Useful JSON Functions

Beyond extraction, SQLite offers many JSON utilities:
-- Get array length
SELECT json_array_length(tags) FROM tasks;

-- Check JSON validity
SELECT json_valid(metadata) FROM tasks;

-- Get all object keys
SELECT json_each.key, json_each.value
FROM tasks,
     json_each(tasks.metadata)
WHERE id = 'task_123';

-- Get JSON type of a value
SELECT json_type(metadata -> '$.priority') FROM tasks;
-- Returns: 'integer', 'text', 'array', 'object', 'null', etc.

-- Aggregate JSON arrays
SELECT json_group_array(tag.value)
FROM tasks t,
     json_each(t.tags) AS tag
WHERE t.id = 'task_123';

Common Gotchas

Watch out for these common issues:
  1. NULL vs missing keys: json_extract() returns NULL for non-existent paths.
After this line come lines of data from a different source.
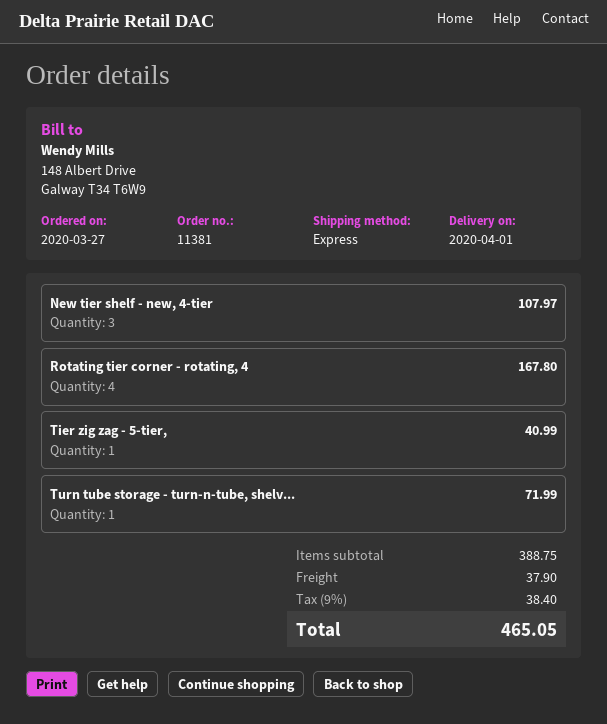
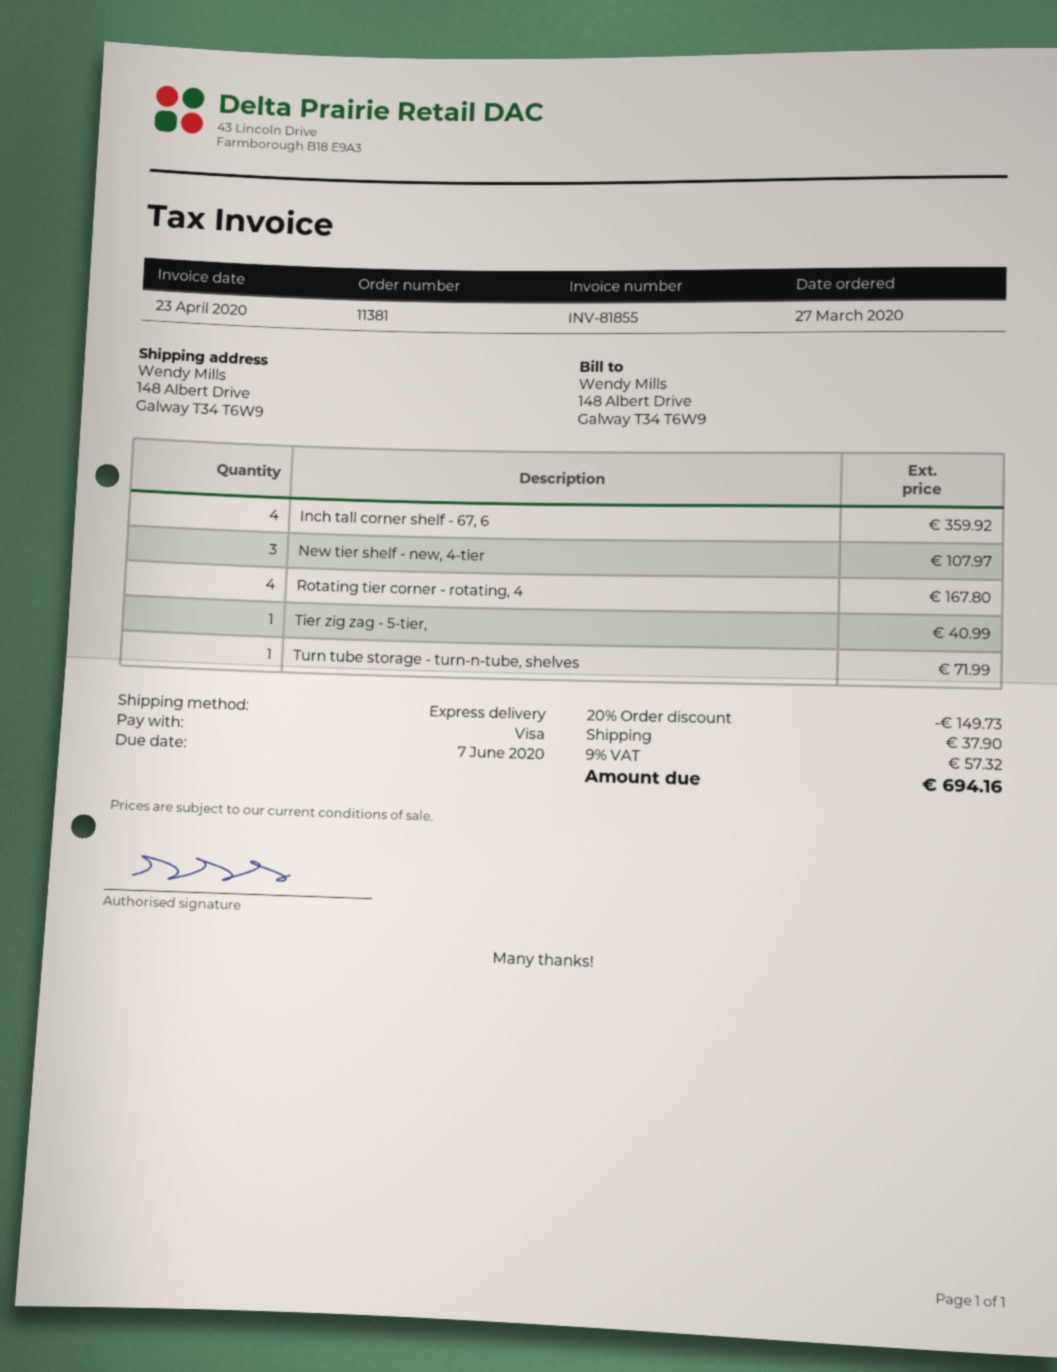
Inch tall corner shelf - 67, 6: none -> 4 for 359.92
discount: none -> 20% = 149.73
tax: 9% = 38.40 -> 9% = 57.32
total: 465.05 -> 694.16

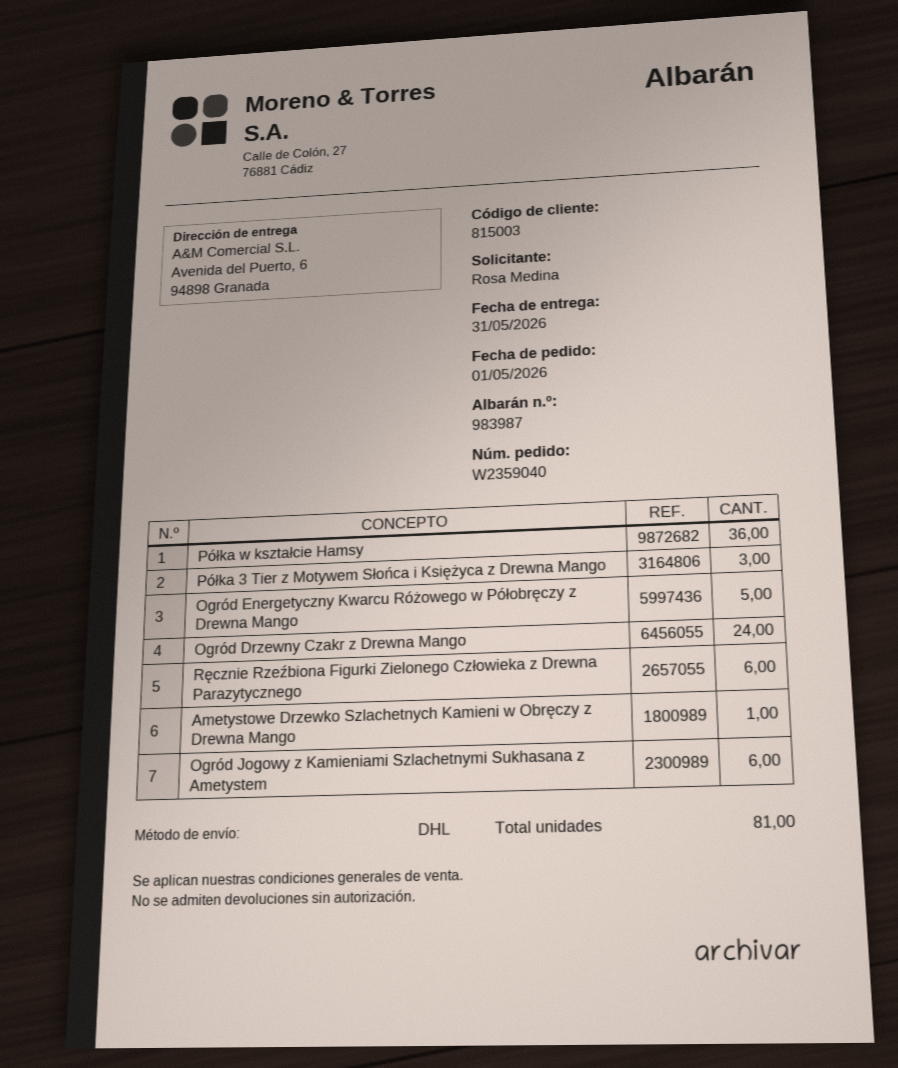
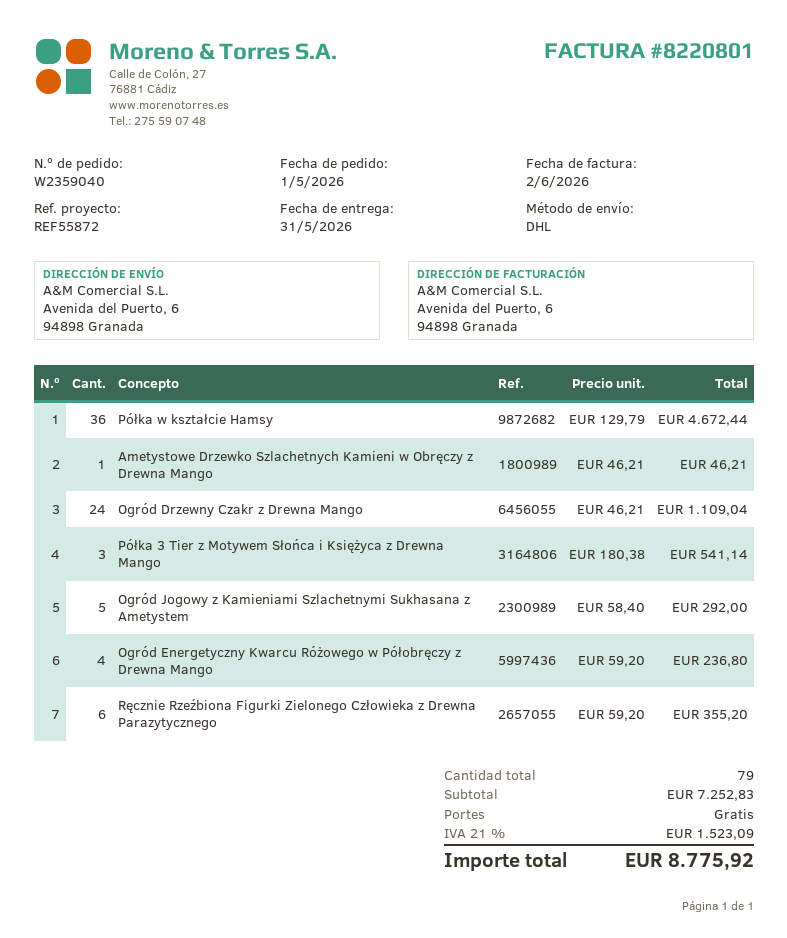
Ogród Energetyczny Kwarcu Różowego w Półobręczy z Drewna Mango: 5 -> 4
Ogród Jogowy z Kamieniami Szlachetnymi Sukhasana z Ametystem: 6 -> 5
total quantity: 81 -> 79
Always check for NULL:
WHERE COALESCE(metadata ->> '$.priority', 999) = 1
  1. Type mismatches:
-- ❌ String comparison (wrong!)
WHERE metadata -> '$.priority' > 5

-- ✅ BEST: Use ->> for direct numeric extraction
WHERE metadata ->> '$.priority' > 5
  1. Array index bounds: Out-of-bounds array access returns NULL, not an error:
SELECT metadata -> '$.dependencies[99]' -- Returns NULL if not enough elements
  1. Quotes in JSON strings: Use ->> to get unquoted text, not ->:
-- ❌ Returns: "2024-Q1" (with quotes)
WHERE metadata -> '$.sprint' = '2024-Q1' 

-- ✅ Returns: 2024-Q1 (without quotes)  
WHERE metadata ->> '$.sprint' = '2024-Q1'
  1. Performance on large arrays: json_each() on arrays with thousands of elements can be slow. Consider data restructuring for such cases.

Summary

Querying JSON data in SQLite effectively requires:
  • Understanding that JSON is stored as strings but queryable with built-in functions
  • Using json_extract() or the shorthand -> and ->> operators
  • Leveraging json_each() to flatten arrays for filtering and aggregation
  • Being mindful of type conversions and NULL handling
  • Optimizing queries by filtering early and considering denormalization for critical paths
With these techniques, you can query complex nested data structures synced from your backend while maintaining good performance on mobile and edge devices. For complete SQLite JSON function reference, see the SQLite JSON documentation.